Let’s start with a quote from Elisabeth Eliot: Men are men. They are not women. Women are women. They are not men.

This simple-sounding quote is quite profound. Men are men. What this means is that they have certain innate characteristics that cannot be changed or altered no matter what culture they live in, no matter what environment they were raised in, no matter what education was given them. You are all men, a simple fact of creation. When God made you, he made you as a man and not as a woman. This fact has real meaning.

However, just because we were made in a certain way does not mean that we understand ourselves. John Calvin says that there are two types of knowledge: knowledge of self and knowledge of God. It is important to remember that both types of knowledge are revealed knowledge, given to us in Scripture. Just as there are certain types of things that we can know about God from observing the creation (Romans 1:19-23), there are certain types of things that we can know about ourselves from self-observation. But even these things can be denied or suppressed, perverted or misused.

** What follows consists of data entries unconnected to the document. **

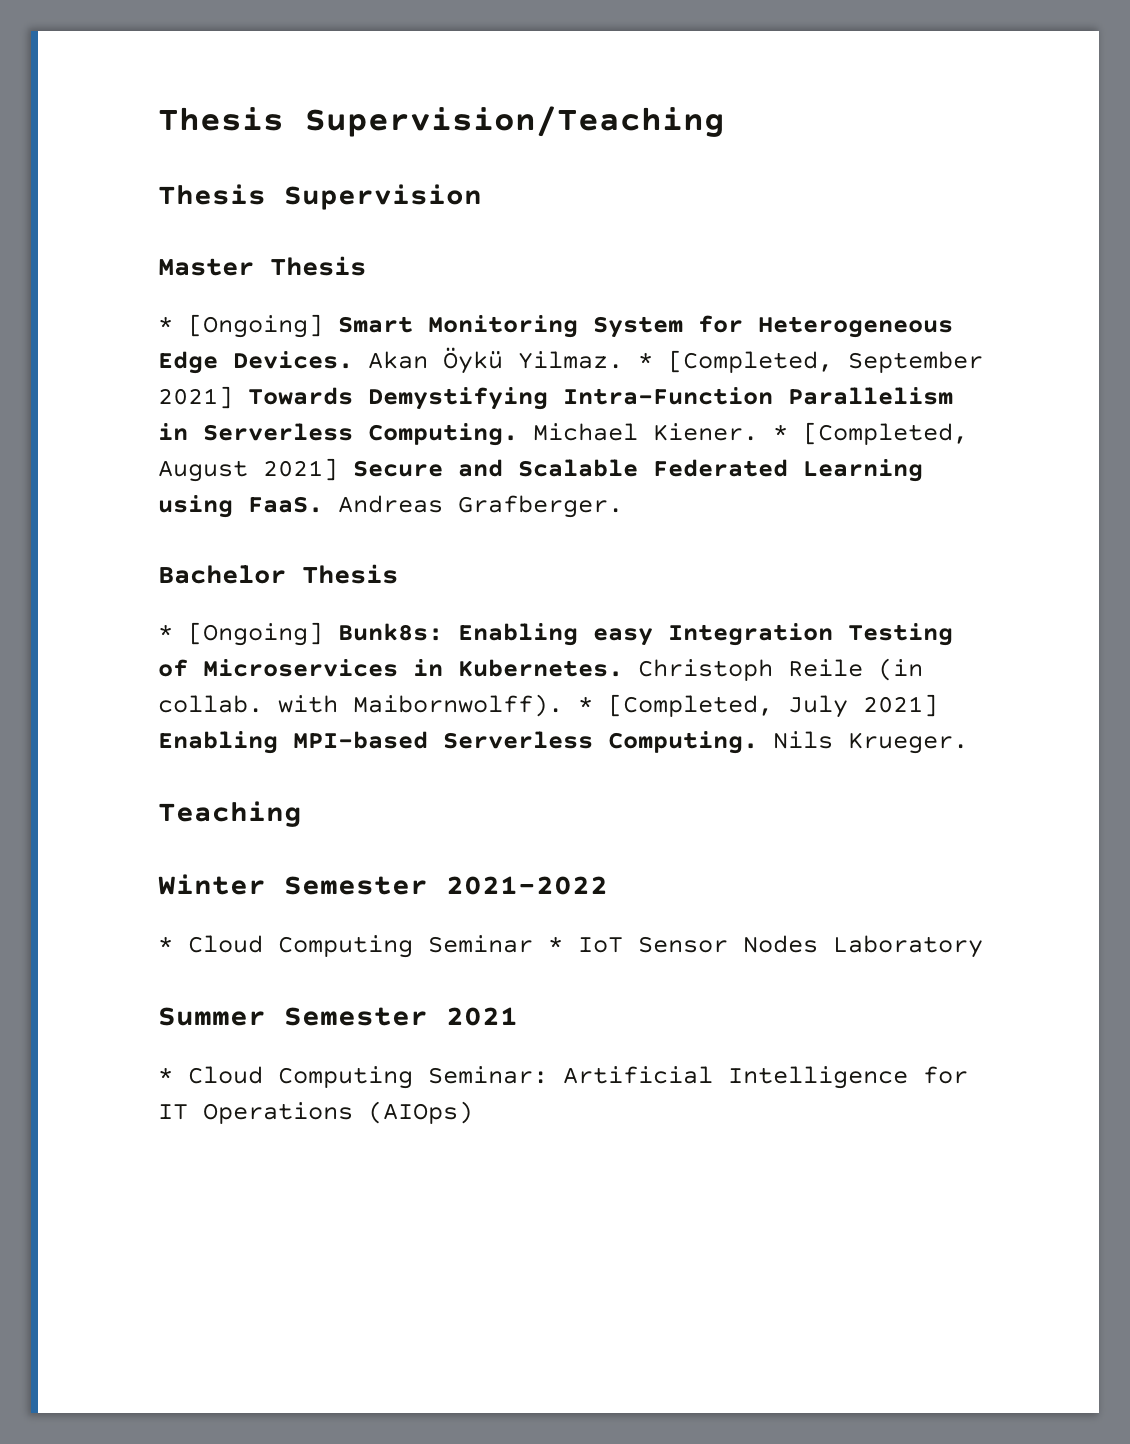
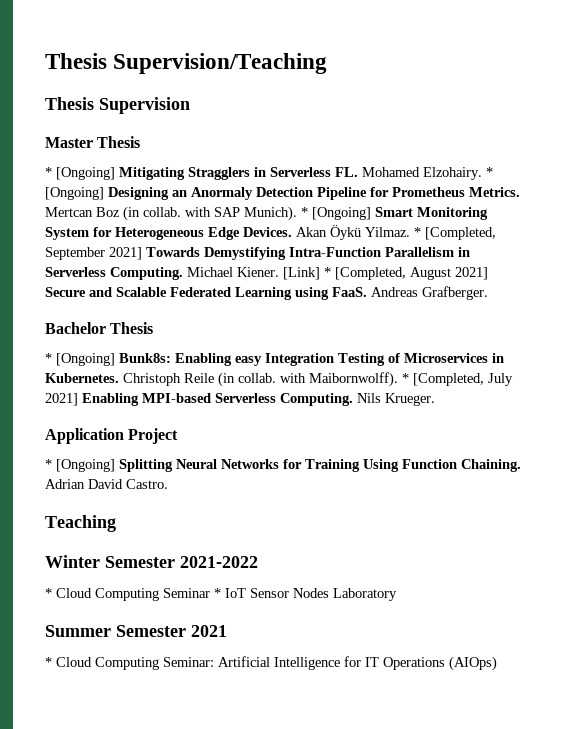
- * [Ongoing] Smart Monitoring System for Heterogeneous Edge Devices.
+ * [Ongoing] Mitigating Stragglers in Serverless FL. Mohamed Elzohairy. * [Ongoing] Designing an Anormaly Detection Pipeline for Prometheus Metrics. Mertcan Boz (in collab. with SAP Munich). * [Ongoing] Smart Monitoring System for Heterogeneous Edge Devices.
- * [Completed, August 2021] Secure and Scalable Federated Learning using FaaS.
+ [Link] * [Completed, August 2021] Secure and Scalable Federated Learning using FaaS.
+ Application Project
+ * [Ongoing] Splitting Neural Networks for Training Using Function Chaining. Adrian David Castro.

We also live in unique times. Now is one of the great times of gender confusion, self-misunderstanding, and the widespread suppression of the innate differences between the sexes. In academia, you can be fired for even suggesting that there might be differences between the sexes beyond the physical plumbing. This message has trickled into every area of thinking, from the church outward.

In the church, the 20th century was a great time of retreat from the uniqueness of each gender. The charismatic movement, with its emphasis on personal experience of the Holy Spirit, led the way with many charismatic women ministers leading large ministries and congregations. Add into this mix, widespread acceptability of homosexuality, a powerful unifiying popular culture, and you have a potent brew of confusion.

It is important to note that the things that are happening in our culture are not new. Homosexuality was common and unremarkable in Ancient Greece. The denial of gender differences has happened many times before. But the rise of science has diminished the effect of the natural greater strength of men. Few men in the west labor in a field in which women are physically incapable of performing. The effect of this has been to call into question whether the differences between men and women does go beyond the merely physical. The feminist movement of the 20th century argued that the physical superiority of men had for centuries kept women in a subordinate position so that men could exploit them. There is a great deal of truth to this.

At any rate, in order to understand man, we must return to the revealed truth of Scripture to guide us. It is God who made man, and therefore he alone is to be trusted to instruct us on what a man is.

You have to understand a few things:

1. Your view of man has been perverted by the culture. This has strongly affected, and will continue to affect the way you view yourself, the way you interact with other men, and the way you interact with women. KNOW THIS!!!!

2. The church has been remiss in addressing this deeply. In this, they have been complicit in the acculturation of our understanding of men. The result is the absence of strong male leaders in the church.

3. You need to filter not only your thinking, but also your emotions through the Scriptures, testing them and discarding what does not align.

4. The thing that lies in back of all this is our sin, our deliberate rebellion against God.


What is the purpose of Men of the Beach?

1. To give a compelling vision of Biblical Manhood.

2. To encourage the repentance and faith that allows us to restore ourselves to this vision.

3. To give you the tools you need to grow in manhood throughout the rest of your life.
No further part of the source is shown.